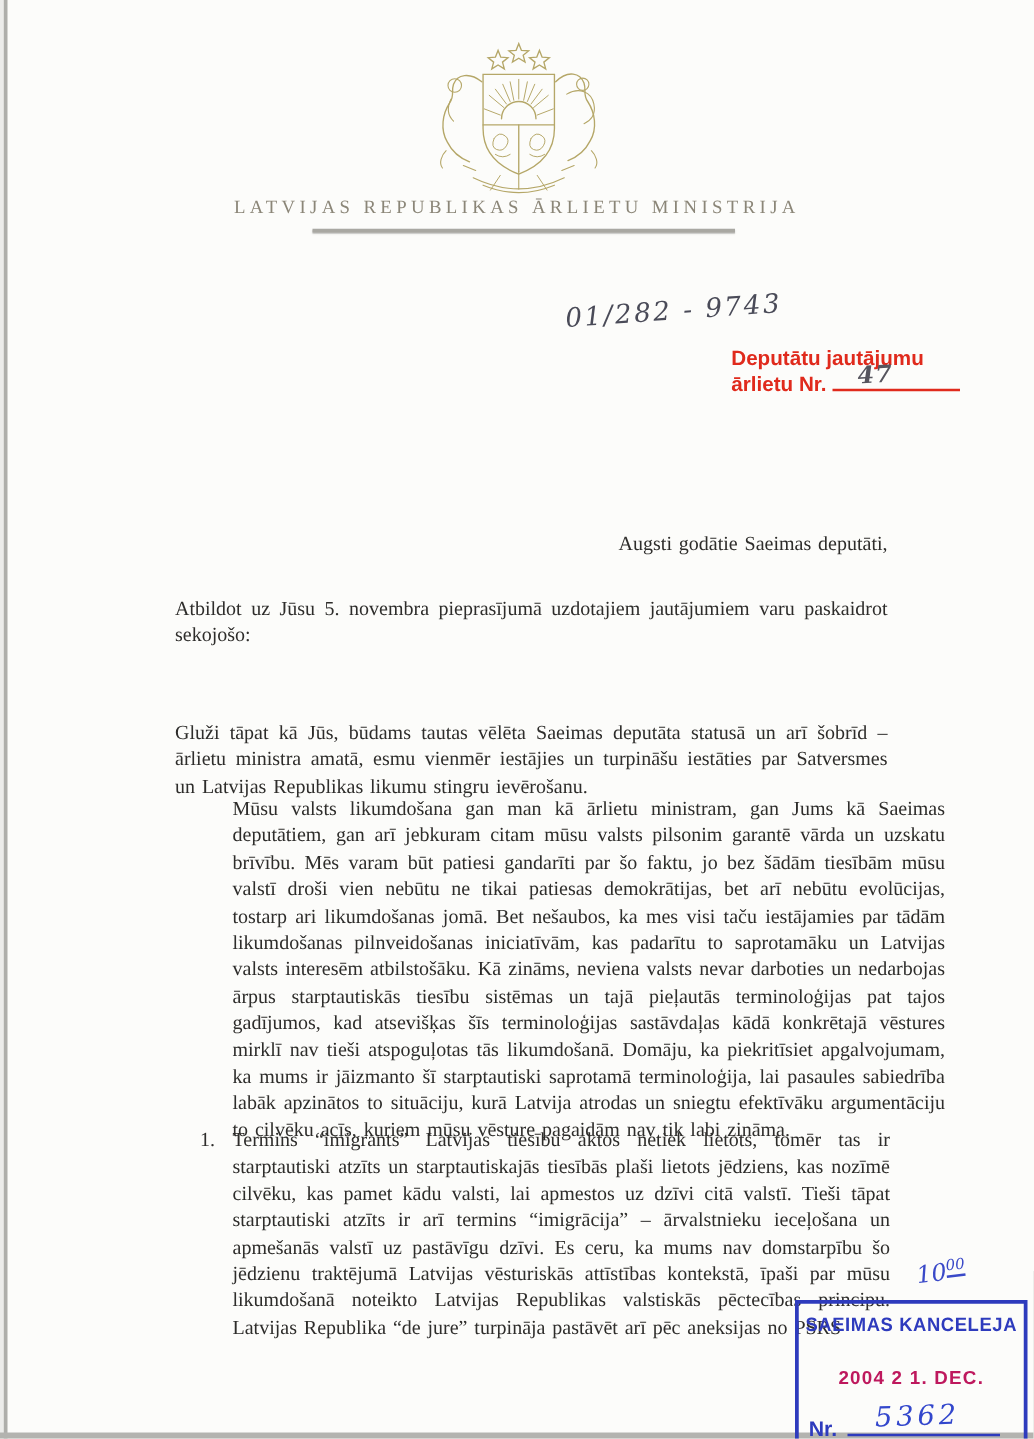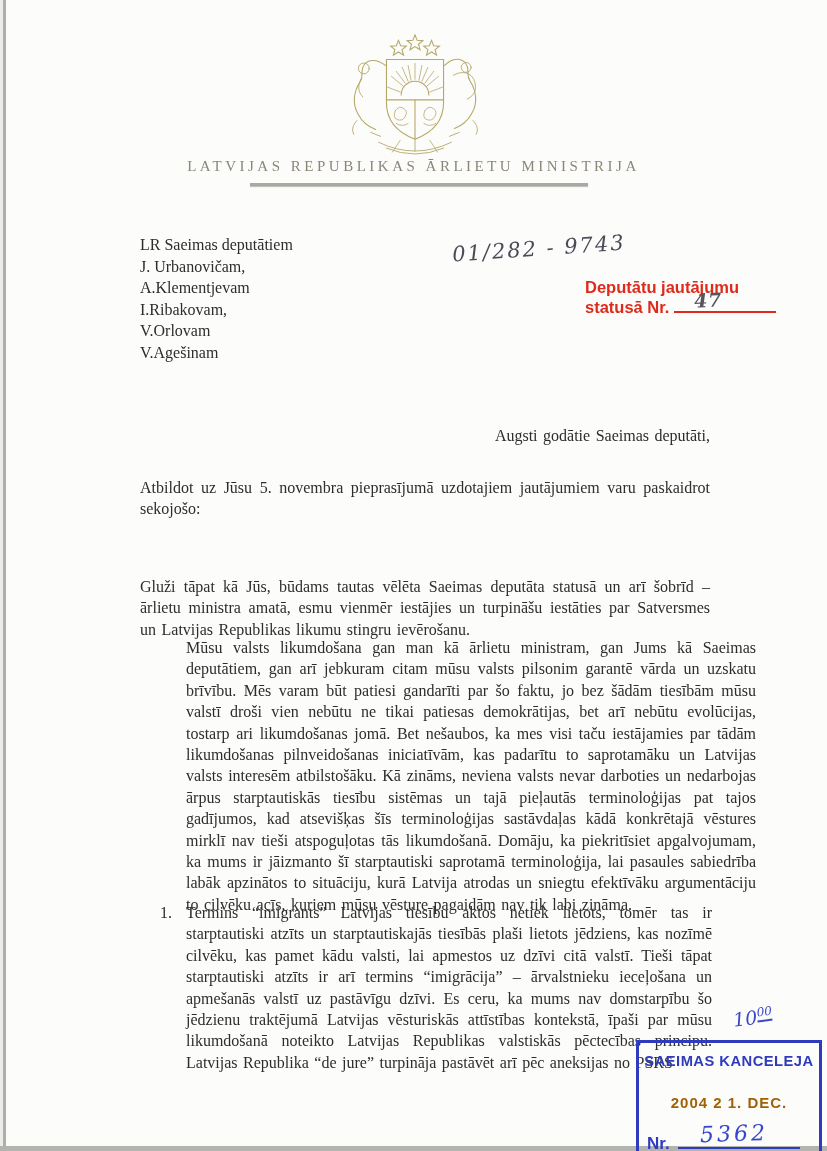--- a/index.html
+++ b/index.html
@@ -84,21 +84,21 @@
     border:3px solid #2e3bbd;
     font-family:"Liberation Sans",sans-serif;
   }
   .blue-stamp-title{
     margin-top:9px;text-align:center;white-space:nowrap;
     font-weight:bold;font-size:15.5px;color:#2e3bbd;
     transform:scaleX(0.95);letter-spacing:0.5px;
   }
   .blue-stamp-date{
     margin-top:24px;text-align:center;
-    font-weight:bold;font-size:15px;letter-spacing:1px;color:#a16207;
+    font-weight:bold;font-size:15px;letter-spacing:1px;color:#be185d;
   }
   .blue-stamp-nrrow{margin:20px 0 0 8px;font-weight:bold;font-size:17px;color:#2e3bbd;}
   .blue-blank{
     display:inline-block;width:122px;height:16px;margin-left:4px;
     border-bottom:2px solid #2e3bbd;position:relative;
   }
   .blue-blank .handwrite{
     position:absolute;left:22px;top:-10px;
     font-size:22px;color:#3347cc;letter-spacing:3px;font-weight:normal;transform:rotate(-2deg);
   }
@@ -166,35 +166,27 @@
       <path d="M56 120 q29 12 58 0" stroke-width="0.9"></path>
       <path d="M85 109 v14" stroke-width="0.9"></path>
       <path d="M70 112 l-8 12" stroke-width="0.8"></path>
       <path d="M100 112 l8 12" stroke-width="0.8"></path>
     </g>
   </svg>
 
   <div class="ministry-title">LATVIJAS REPUBLIKAS ĀRLIETU MINISTRIJA</div>
   <div class="title-rule"></div>
 
-  <div class="recipients">
-    <div>LR Saeimas deputātiem</div>
-    <div>J. Urbanovičam,</div>
-    <div>A.Klementjevam</div>
-    <div>I.Ribakovam,</div>
-    <div>V.Orlovam</div>
-    <div>V.Agešinam</div>
-  </div>
 
   <div class="reg-number handwrite">01/282 - 9743</div>
 
   <div class="red-stamp">
     <div>Deputātu jautājumu</div>
     <div>
-      <span>statusā Nr.</span>
+      <span>ārlietu Nr.</span>
       <span class="red-blank"><span class="handwrite">47</span></span>
     </div>
   </div>
 
 
   <div class="block doc-text salutation">Augsti godātie Saeimas deputāti,</div>
 
   <div class="block doc-text p-0">Atbildot uz Jūsu 5. novembra pieprasījumā uzdotajiem jautājumiem varu paskaidrot sekojošo:</div>
   <div class="block doc-text p-1">Gluži tāpat kā Jūs, būdams tautas vēlēta Saeimas deputāta statusā un arī šobrīd – ārlietu ministra amatā, esmu vienmēr iestājies un turpināšu iestāties par Satversmes un Latvijas Republikas likumu stingru ievērošanu.</div>
   <div class="block doc-text p-2">Mūsu valsts likumdošana gan man kā ārlietu ministram, gan Jums kā Saeimas deputātiem, gan arī jebkuram citam mūsu valsts pilsonim garantē vārda un uzskatu brīvību. Mēs varam būt patiesi gandarīti par šo faktu, jo bez šādām tiesībām mūsu valstī droši vien nebūtu ne tikai patiesas demokrātijas, bet arī nebūtu evolūcijas, tostarp ari likumdošanas jomā. Bet nešaubos, ka mes visi taču iestājamies par tādām likumdošanas pilnveidošanas iniciatīvām, kas padarītu to saprotamāku un Latvijas valsts interesēm atbilstošāku. Kā zināms, neviena valsts nevar darboties un nedarbojas ārpus starptautiskās tiesību sistēmas un tajā pieļautās terminoloģijas pat tajos gadījumos, kad atsevišķas šīs terminoloģijas sastāvdaļas kādā konkrētajā vēstures mirklī nav tieši atspoguļotas tās likumdošanā. Domāju, ka piekritīsiet apgalvojumam, ka mums ir jāizmanto šī starptautiski saprotamā terminoloģija, lai pasaules sabiedrība labāk apzinātos to situāciju, kurā Latvija atrodas un sniegtu efektīvāku argumentāciju to cilvēku acīs, kuriem mūsu vēsture pagaidām nav tik labi zināma.</div>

▶ EXERCISE AIM
Repeat exactly the lines above from the one with "margin-top:24px;text-align:center;" up to and including the one with "likumu stingru ievērošanu.</div>". No other line belongs in the reply.

▶ RESULT OF THE EXERCISE
     margin-top:24px;text-align:center;
-    font-weight:bold;font-size:15px;letter-spacing:1px;color:#a16207;
+    font-weight:bold;font-size:15px;letter-spacing:1px;color:#be185d;
   }
   .blue-stamp-nrrow{margin:20px 0 0 8px;font-weight:bold;font-size:17px;color:#2e3bbd;}
   .blue-blank{
     display:inline-block;width:122px;height:16px;margin-left:4px;
     border-bottom:2px solid #2e3bbd;position:relative;
   }
   .blue-blank .handwrite{
     position:absolute;left:22px;top:-10px;
     font-size:22px;color:#3347cc;letter-spacing:3px;font-weight:normal;transform:rotate(-2deg);
   }
@@ -166,35 +166,27 @@
       <path d="M56 120 q29 12 58 0" stroke-width="0.9"></path>
       <path d="M85 109 v14" stroke-width="0.9"></path>
       <path d="M70 112 l-8 12" stroke-width="0.8"></path>
       <path d="M100 112 l8 12" stroke-width="0.8"></path>
     </g>
   </svg>
 
   <div class="ministry-title">LATVIJAS REPUBLIKAS ĀRLIETU MINISTRIJA</div>
   <div class="title-rule"></div>
 
-  <div class="recipients">
-    <div>LR Saeimas deputātiem</div>
-    <div>J. Urbanovičam,</div>
-    <div>A.Klementjevam</div>
-    <div>I.Ribakovam,</div>
-    <div>V.Orlovam</div>
-    <div>V.Agešinam</div>
-  </div>
 
   <div class="reg-number handwrite">01/282 - 9743</div>
 
   <div class="red-stamp">
     <div>Deputātu jautājumu</div>
     <div>
-      <span>statusā Nr.</span>
+      <span>ārlietu Nr.</span>
       <span class="red-blank"><span class="handwrite">47</span></span>
     </div>
   </div>
 
 
   <div class="block doc-text salutation">Augsti godātie Saeimas deputāti,</div>
 
   <div class="block doc-text p-0">Atbildot uz Jūsu 5. novembra pieprasījumā uzdotajiem jautājumiem varu paskaidrot sekojošo:</div>
   <div class="block doc-text p-1">Gluži tāpat kā Jūs, būdams tautas vēlēta Saeimas deputāta statusā un arī šobrīd – ārlietu ministra amatā, esmu vienmēr iestājies un turpināšu iestāties par Satversmes un Latvijas Republikas likumu stingru ievērošanu.</div>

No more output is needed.